Exercise directions: The answer should be each line from the entries below that has the word "color" in it.

[Web document revisions]
--- --- ---

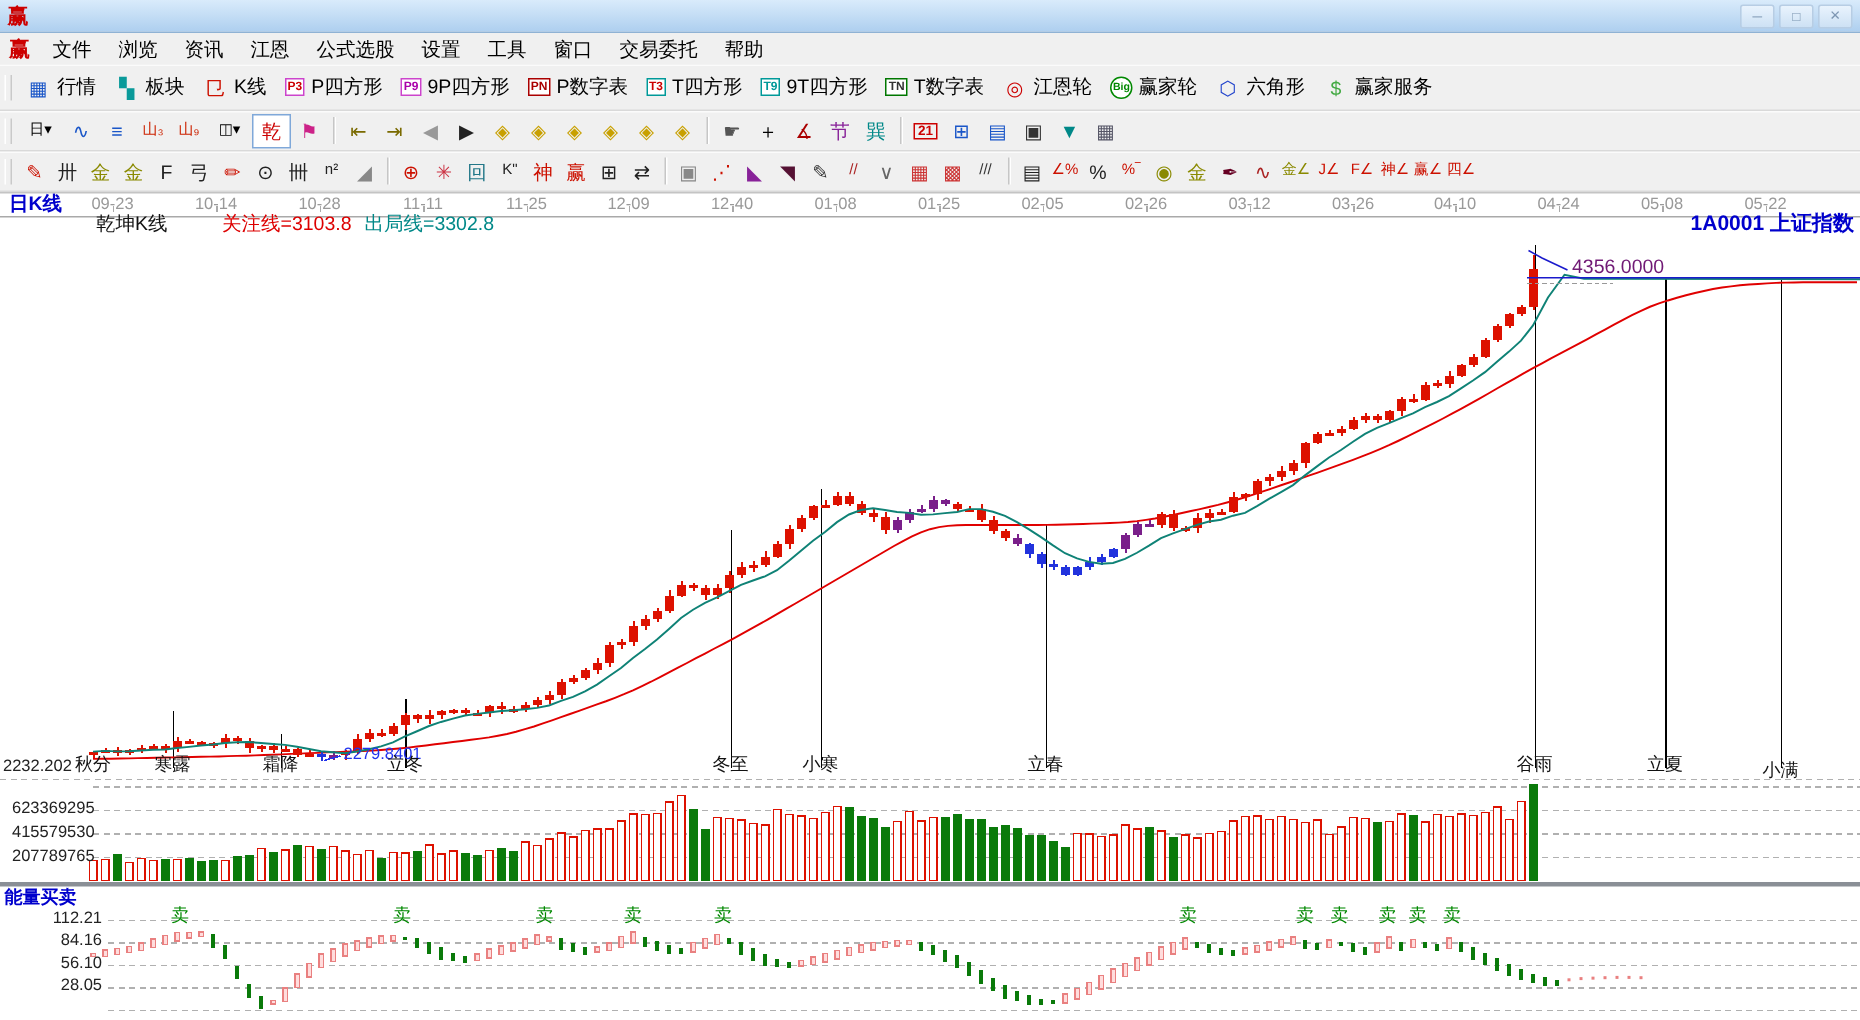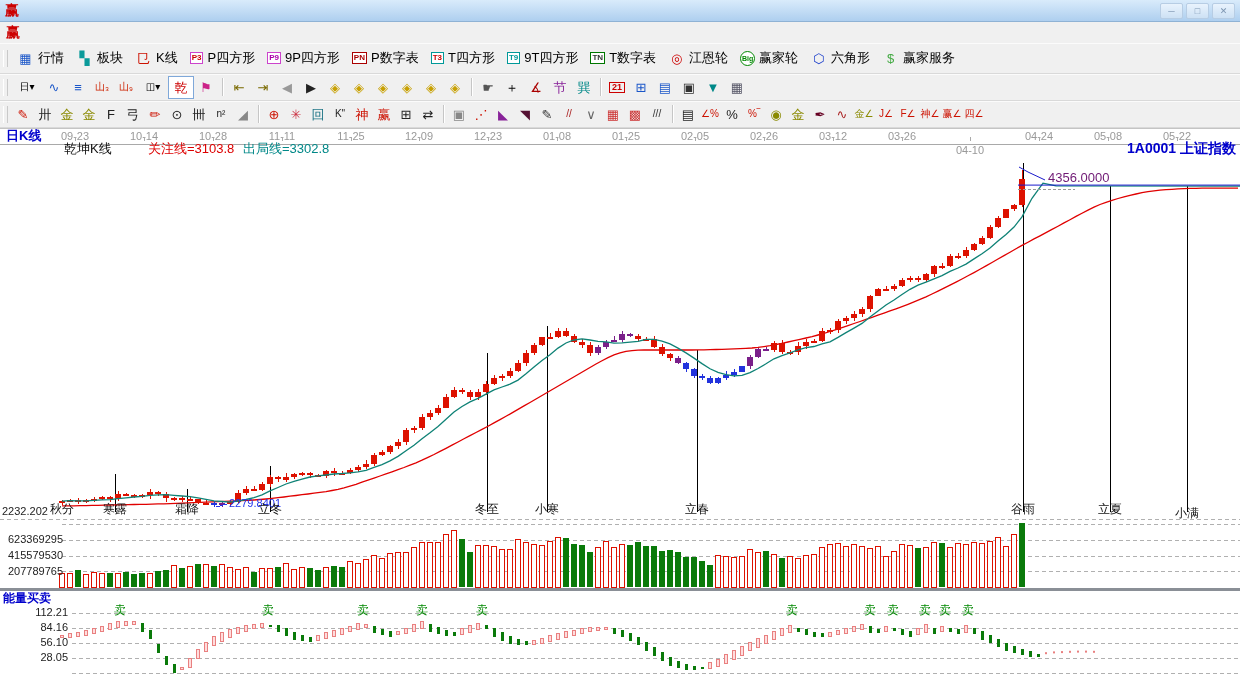--- a/index.html
+++ b/index.html
@@ -49,20 +49,32 @@
     <span class="tlogo">赢</span>
     <span class="winbtns">
       <span class="winbtn">─</span>
       <span class="winbtn">□</span>
       <span class="winbtn">✕</span>
     </span>
   </div>
 
   <div class="menubar">
     <span class="mlogo">赢</span>
+    <span id="menu-items" style="display:flex">
+        <span class="menu-item">文件</span>
+        <span class="menu-item">浏览</span>
+        <span class="menu-item">资讯</span>
+        <span class="menu-item">江恩</span>
+        <span class="menu-item">公式选股</span>
+        <span class="menu-item">设置</span>
+        <span class="menu-item">工具</span>
+        <span class="menu-item">窗口</span>
+        <span class="menu-item">交易委托</span>
+        <span class="menu-item">帮助</span>
+      </span>
   </div>
 
   <div class="toolbar tb1" id="tb1">
       <div class="grip"></div>
       <div class="tb1-item">
         <span class="icon16" style="color: rgb(26, 86, 200);">▦</span>
         <span>行情</span>
       </div>
       <div class="tb1-item">
         <span class="icon16" style="color: rgb(10, 154, 154);">▚</span>
@@ -342,28 +354,28 @@
       </div>
     </div>
 
   <div class="datebar" id="datebar">
       <div class="lbl datelbl" style="left:53px;top:1px;position:absolute">09-23</div>
       <div class="lbl datelbl" style="left:122px;top:1px;position:absolute">10-14</div>
       <div class="lbl datelbl" style="left:191px;top:1px;position:absolute">10-28</div>
       <div class="lbl datelbl" style="left:260px;top:1px;position:absolute">11-11</div>
       <div class="lbl datelbl" style="left:329px;top:1px;position:absolute">11-25</div>
       <div class="lbl datelbl" style="left:397px;top:1px;position:absolute">12-09</div>
-      <div class="lbl datelbl" style="left:466px;top:1px;position:absolute">12-23</div>
+      <div class="lbl datelbl" style="left:466px;top:1px;position:absolute">12-40</div>
       <div class="lbl datelbl" style="left:535px;top:1px;position:absolute">01-08</div>
       <div class="lbl datelbl" style="left:604px;top:1px;position:absolute">01-25</div>
       <div class="lbl datelbl" style="left:673px;top:1px;position:absolute">02-05</div>
       <div class="lbl datelbl" style="left:742px;top:1px;position:absolute">02-26</div>
       <div class="lbl datelbl" style="left:811px;top:1px;position:absolute">03-12</div>
       <div class="lbl datelbl" style="left:880px;top:1px;position:absolute">03-26</div>
-      <div class="lbl datelbl" style="left:948px;top:15px;position:absolute">04-10</div>
+      <div class="lbl datelbl" style="left:948px;top:1px;position:absolute">04-10</div>
       <div class="lbl datelbl" style="left:1017px;top:1px;position:absolute">04-24</div>
       <div class="lbl datelbl" style="left:1086px;top:1px;position:absolute">05-08</div>
       <div class="lbl datelbl" style="left:1155px;top:1px;position:absolute">05-22</div>
     </div>
 
   <svg id="chart" width="1240" height="680" viewBox="0 0 1240 680">
       <line x1="0" y1="519.5" x2="1240" y2="519.5" stroke="#b0b0b0" stroke-dasharray="4 3" shape-rendering="crispEdges"></line>
       <line x1="62" y1="571.83" x2="1240" y2="571.83" stroke="#b0b0b0" stroke-dasharray="4 3" shape-rendering="crispEdges"></line>
       <line x1="62" y1="556.16" x2="1240" y2="556.16" stroke="#b0b0b0" stroke-dasharray="4 3" shape-rendering="crispEdges"></line>
       <line x1="62" y1="540.49" x2="1240" y2="540.49" stroke="#b0b0b0" stroke-dasharray="4 3" shape-rendering="crispEdges"></line>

--- --- ---

Your response:
         <span class="icon16" style="color: rgb(26, 86, 200);">▦</span>
         <span class="icon16" style="color: rgb(10, 154, 154);">▚</span>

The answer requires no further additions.